Description of the task — What you submit must be an exact copy of the listing below, with no images in it.

○ ○ ○

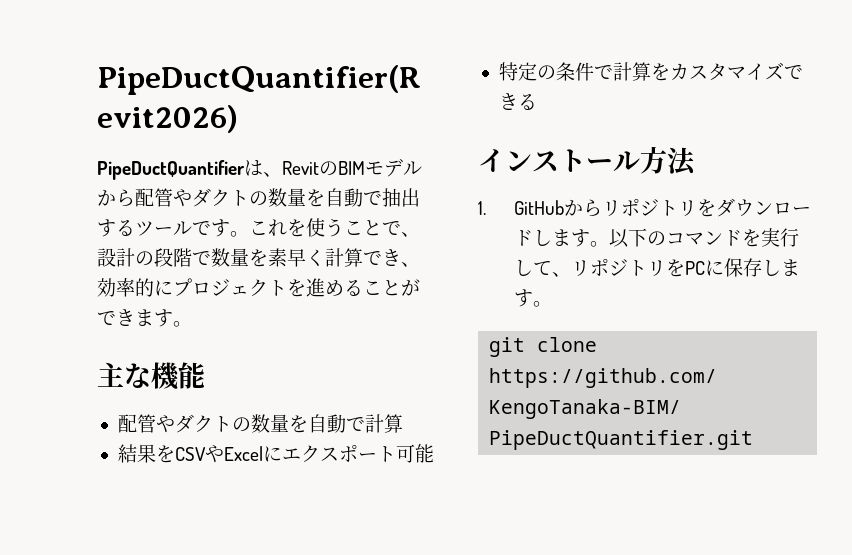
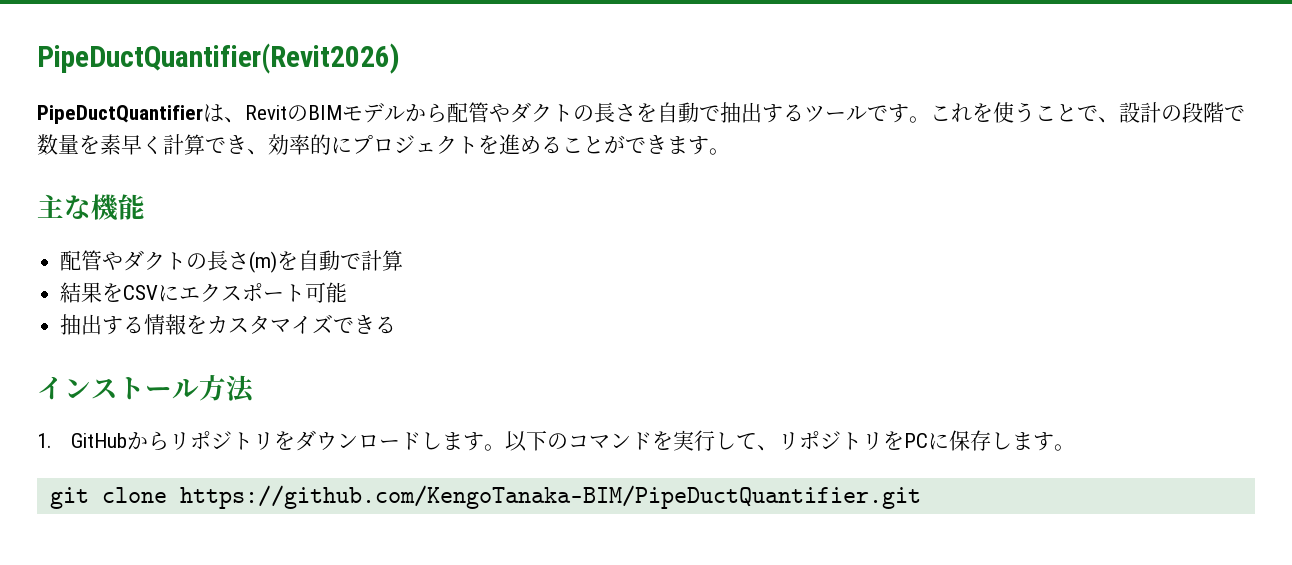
- PipeDuctQuantifierは、RevitのBIMモデルから配管やダクトの数量を自動で抽出するツールです。
+ PipeDuctQuantifierは、RevitのBIMモデルから配管やダクトの長さを自動で抽出するツールです。
- 配管やダクトの数量を自動で計算
+ 配管やダクトの長さ(m)を自動で計算
- 結果をCSVやExcelにエクスポート可能
+ 結果をCSVにエクスポート可能
- 特定の条件で計算をカスタマイズできる
+ 抽出する情報をカスタマイズできる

○ ○ ○

Answer to the exercise —
- PipeDuctQuantifierは、RevitのBIMモデルから配管やダクトの数量を自動で抽出するツールです。
+ PipeDuctQuantifierは、RevitのBIMモデルから配管やダクトの長さを自動で抽出するツールです。
- 配管やダクトの数量を自動で計算
+ 配管やダクトの長さ(m)を自動で計算
- 結果をCSVやExcelにエクスポート可能
+ 結果をCSVにエクスポート可能
- 特定の条件で計算をカスタマイズできる
+ 抽出する情報をカスタマイズできる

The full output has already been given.